DIRECTIONS:
What lines in the data hold the string "none"? Show them.

PROVIDED MATERIAL:
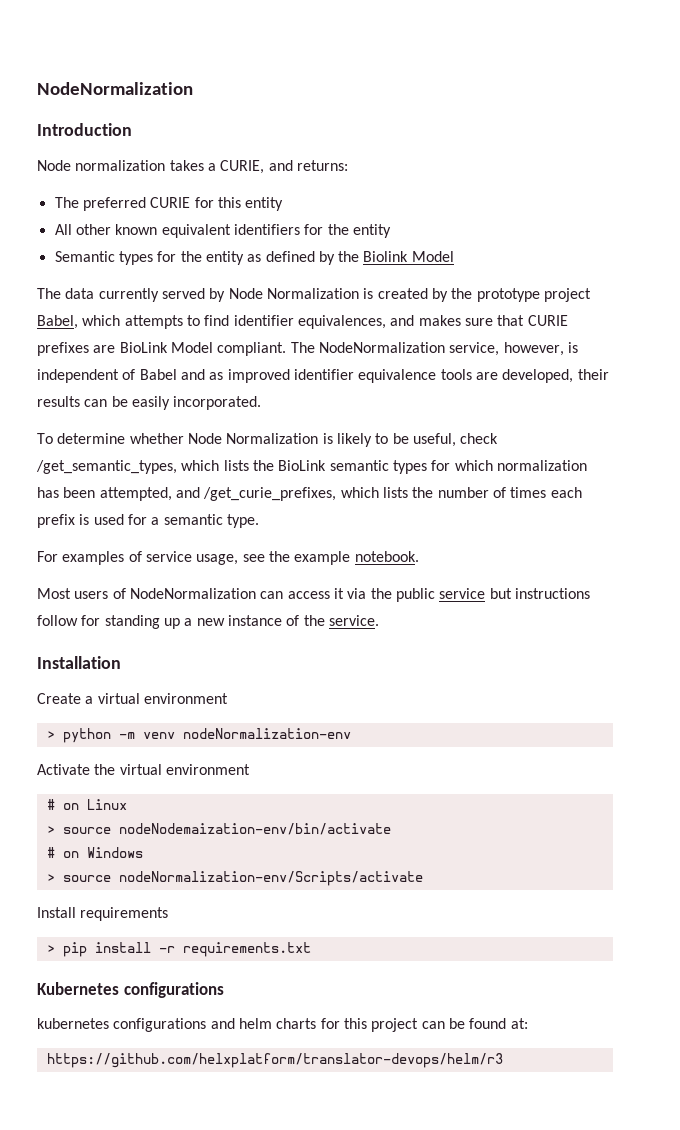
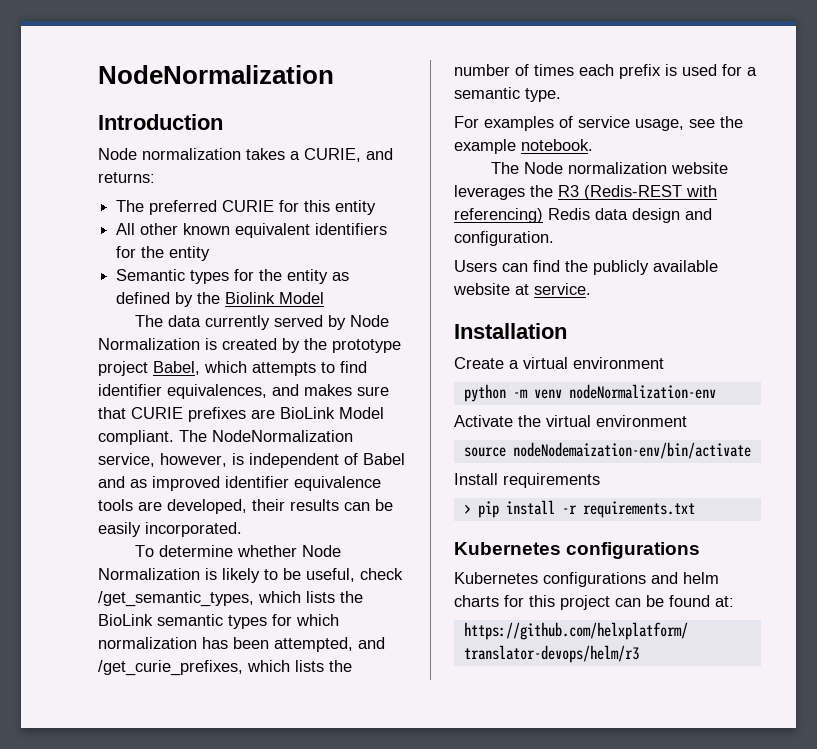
[37,588,590,602] [37,615,325,629] Most users of NodeNormalization can access it via the public service but instructions follow for standing up a new instance of the -> [491,162,729,174] [454,185,717,200] [454,208,712,223] [454,231,554,246] [454,260,718,275] [453,283,529,295] The Node normalization website leverages the R3 (Redis-REST with referencing) Redis data design and configuration. // Users can find the publicly available website at
[46,731,55,739] > -> (664, 363) none
[46,799,127,810] [46,823,391,835] [46,847,143,858] [46,871,423,886] # on Linux // > source nodeNodemaization-env/bin/activate // # on Windows // > source nodeNormalization-env/Scripts/activate -> [463,442,751,459] source nodeNodemaization-env/bin/activate
[37,1018,109,1029] kubernetes -> [454,572,538,584] Kubernetes

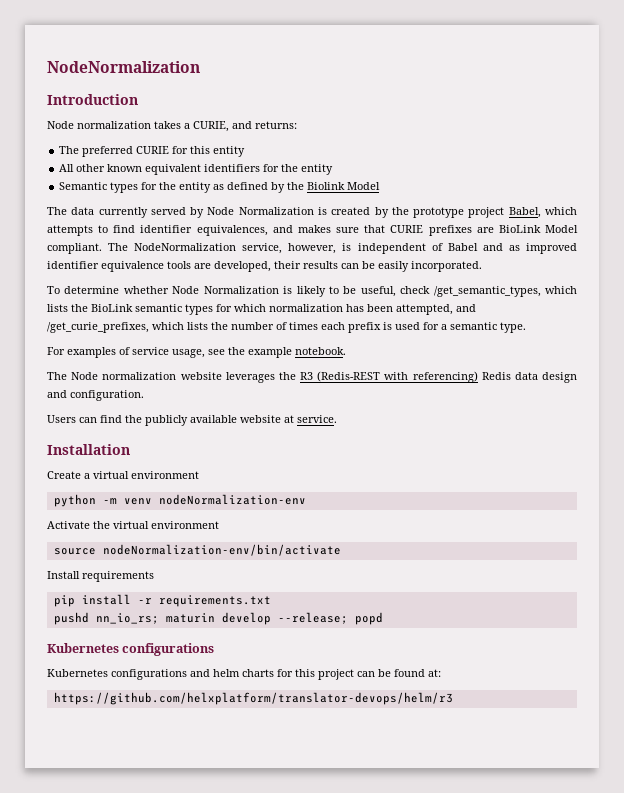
[512,442,751,459] nodeNodemaization-env/bin/activate -> [102,544,341,556] nodeNormalization-env/bin/activate
[463,504,471,514] > -> (154, 576) none
(695, 509) none -> [53,612,383,625] // pushd nn_io_rs; maturin develop --release; popd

RESPONSE AREA:
[46,731,55,739] > -> (664, 363) none
[463,504,471,514] > -> (154, 576) none
(695, 509) none -> [53,612,383,625] // pushd nn_io_rs; maturin develop --release; popd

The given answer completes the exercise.